Released July 31, the RUSI study debunks the prevailing conventional wisdom that the cyber insurance industry has driven up the rate of ransomware incidents by covering ransom payments for businesses that hold insurance. The new report contends that cyber insurance’s influence on victim decision-making has been more nuanced: while there’s evidence that cyber insurance policies exfiltrated during attacks are used as leverage in negotiations to set higher ransom demands, the conclusion that ransomware operators are deliberately targeting organizations with insurance has been overstated.
“Cyber insurance is not fueling the ransomware epidemic by encouraging victims to pay ransoms, but it’s also not instilling ransom discipline in insureds across the market,” concludes the 84-page RUSI report. “This reflects a lack of collective action on ransomware response and a failure to share best practices more widely. However, there’s growing evidence that insurance is playing a more positive role in raising minimum cyber security standards, particularly among SMEs.”
Industry experts contacted by SC Media tend to agree with the views expressed in the RUSI report.
Kurtis Minder, founder and CEO at GroupSense who is also a ransomware negotiator, said that the idea that cyber insurance has made the ransomware problem worse is simply not true, especially since companies can prevent many of these attacks with better cyber hygiene.
“My observation is that the prevalence of cyber insurance has helped with prevention measures in the industry," said Minder. “Insurers require more stringent controls and are validating them. I don’t think the insurers are driving up ransom behavior.”
The narrative that cyber insurance providers are the catalyst of ransomware is a dangerous oversimplification of the facts, said Manu Singh, vice president, risk engineering at Cowbell. Singh said most cyber insurers offer risk management resources and access to industry-leading security professionals and vendors to strengthen the cybersecurity posture of an organization, with the goal of reducing the likelihood of the organization needing to pay a ransom.
“The cyber insurance industry has certainly evolved throughout the years from a risk-transfer option to now driving the cybersecurity change that’s needed for organizations to decrease both the frequency and severity of ransomware and data exfiltration incidents, including ransom payment as well,” said Singh.

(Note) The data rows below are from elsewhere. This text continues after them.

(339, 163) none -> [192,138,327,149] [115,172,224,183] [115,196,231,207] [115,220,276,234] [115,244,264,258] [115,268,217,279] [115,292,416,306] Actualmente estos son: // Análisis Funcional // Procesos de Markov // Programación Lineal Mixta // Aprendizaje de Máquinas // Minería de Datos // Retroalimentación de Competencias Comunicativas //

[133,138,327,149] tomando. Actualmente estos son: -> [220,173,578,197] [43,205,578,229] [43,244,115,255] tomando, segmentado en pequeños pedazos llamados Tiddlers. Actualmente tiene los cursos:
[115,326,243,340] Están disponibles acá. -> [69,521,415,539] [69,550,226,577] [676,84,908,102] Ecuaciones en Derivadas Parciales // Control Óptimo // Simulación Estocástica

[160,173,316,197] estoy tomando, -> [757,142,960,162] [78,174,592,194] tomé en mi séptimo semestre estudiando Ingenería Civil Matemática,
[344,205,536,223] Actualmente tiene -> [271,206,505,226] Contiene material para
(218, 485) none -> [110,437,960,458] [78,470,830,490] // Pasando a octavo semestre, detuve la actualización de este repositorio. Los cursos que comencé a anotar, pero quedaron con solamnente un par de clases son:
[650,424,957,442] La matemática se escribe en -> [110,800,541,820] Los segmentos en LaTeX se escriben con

Emily Phelps, director at Cyware, said with the increase in the size and frequency of ransomware attacks, organizations must examine their resiliency, and cyber insurance providers must rethink their operational model. Phelps said the better prepared organizations are to maintain business continuity in case of an attack, the less likely they'll feel compelled to pay attackers the ransom.

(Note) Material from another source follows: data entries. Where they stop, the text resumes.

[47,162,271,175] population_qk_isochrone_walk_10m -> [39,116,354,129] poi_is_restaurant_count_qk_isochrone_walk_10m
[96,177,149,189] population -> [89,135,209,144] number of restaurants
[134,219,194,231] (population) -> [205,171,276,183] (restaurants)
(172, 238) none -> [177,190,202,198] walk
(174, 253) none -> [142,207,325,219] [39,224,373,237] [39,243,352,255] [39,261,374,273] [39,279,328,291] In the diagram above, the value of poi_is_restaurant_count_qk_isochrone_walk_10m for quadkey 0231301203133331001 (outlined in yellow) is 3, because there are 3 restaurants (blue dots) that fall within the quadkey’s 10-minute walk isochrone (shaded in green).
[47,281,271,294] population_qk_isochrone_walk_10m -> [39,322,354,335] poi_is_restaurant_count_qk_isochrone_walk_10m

“Cyber insurance companies can become a valuable partner as they increase focus on payment alternatives to protect organizations from negative impacts,” said Phelps. “Since cyber insurance isn't necessarily a major factor in determining if an organization pays the ransom in the event of an attack, then it indicates companies are concerned with resiliency and continuity and feel obligated to pay the attackers to move forward. Fundamentally, we want to ensure that companies, insured or not, have the ability to safeguard their business in case of an attack, whether or not they pay the ransom.”
According to RUSI, the paper does not advocate for an outright ban on ransom payments or for stopping insurers from providing coverage for them. Instead, it makes the case for interventions that would improve market-wide ransom discipline so that fewer victims pay ransoms, or pay lower demands.

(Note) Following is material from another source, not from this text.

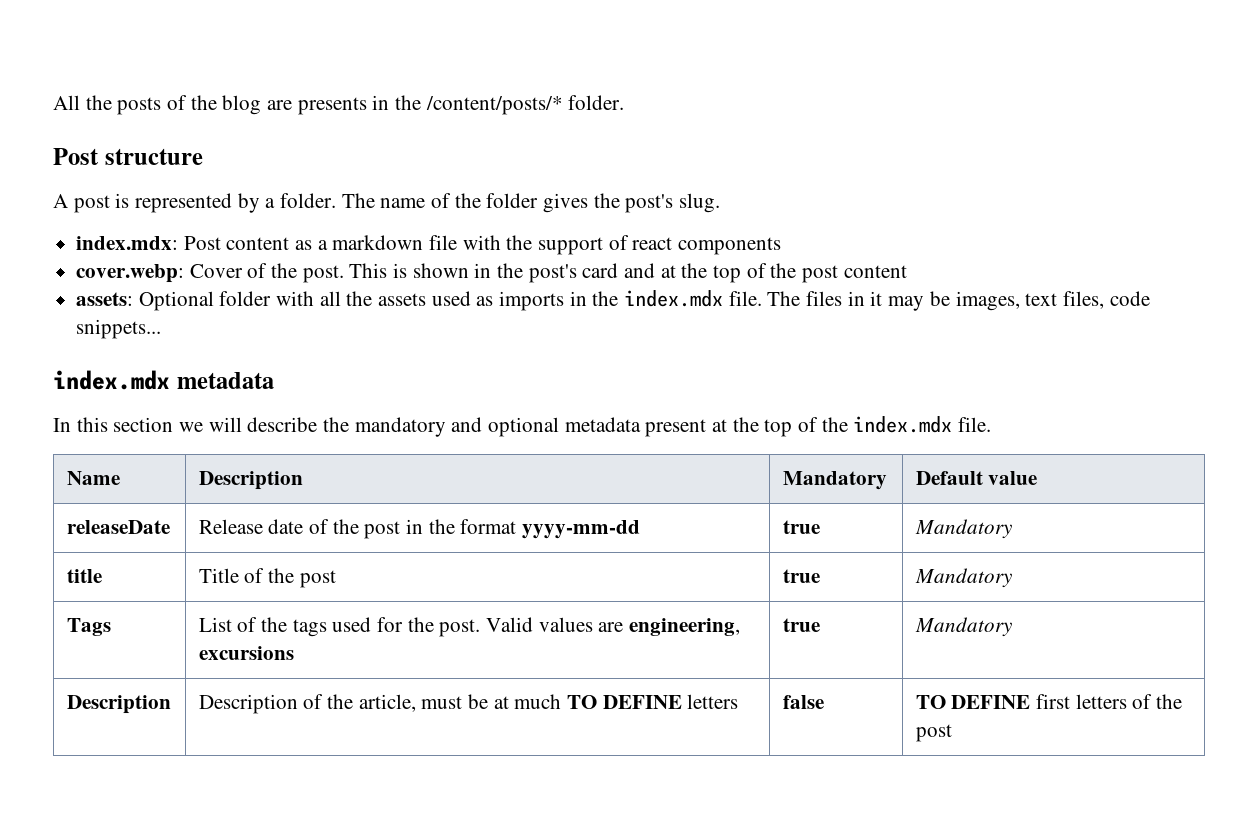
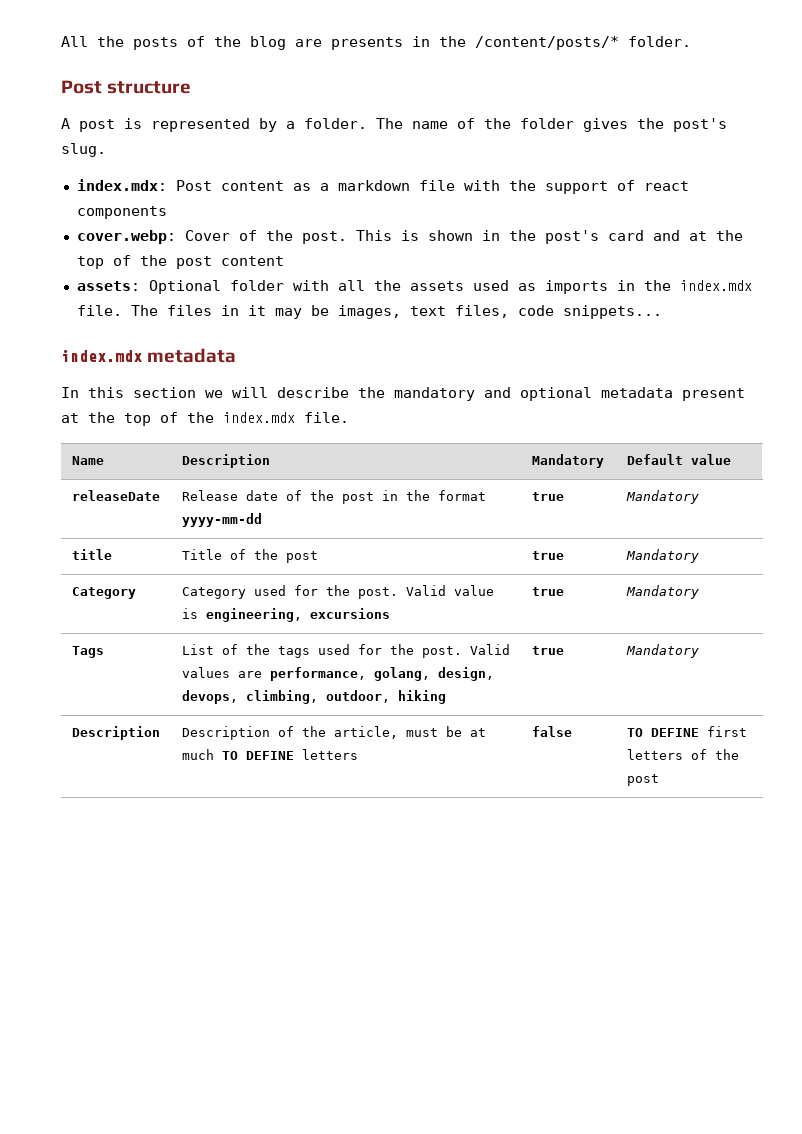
(1012, 578) none -> [71,587,136,599] [181,585,494,599] [181,608,390,622] [531,587,564,596] [625,585,699,599] // Category | Category used for the post. Valid value is engineering, excursions | true | Mandatory
[629,618,741,636] [198,646,294,660] engineering, excursions -> [269,667,494,681] [181,690,446,704] performance, golang, design, devops, climbing, outdoor, hiking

RUSI recommendations on dealing with ransomware
First, to increase oversight of ransomware response, insurers should use policy language to require that insureds and incident response firms provide written evidence of negotiation strategies and outcomes. And second, as a way to develop and drive ransomware response best practices, insurers should select specialist ransomware response companies for panels that meet a set of predefined minimum requirements. These should include the following:
- A proven track record of both achieving regular outcomes that do not result in ransom payments, and of operational relationships with law enforcement and cybersecurity agencies.
- Conduct sanctions risk assessments.
- Comply with anti-money-laundering laws and Financial Action Task Force (FATF) standards.
- Ensure payment firms that make payments on behalf of UK victims are registered with relevant financial authorities in the UK (this could apply to the US and other nations as applicable).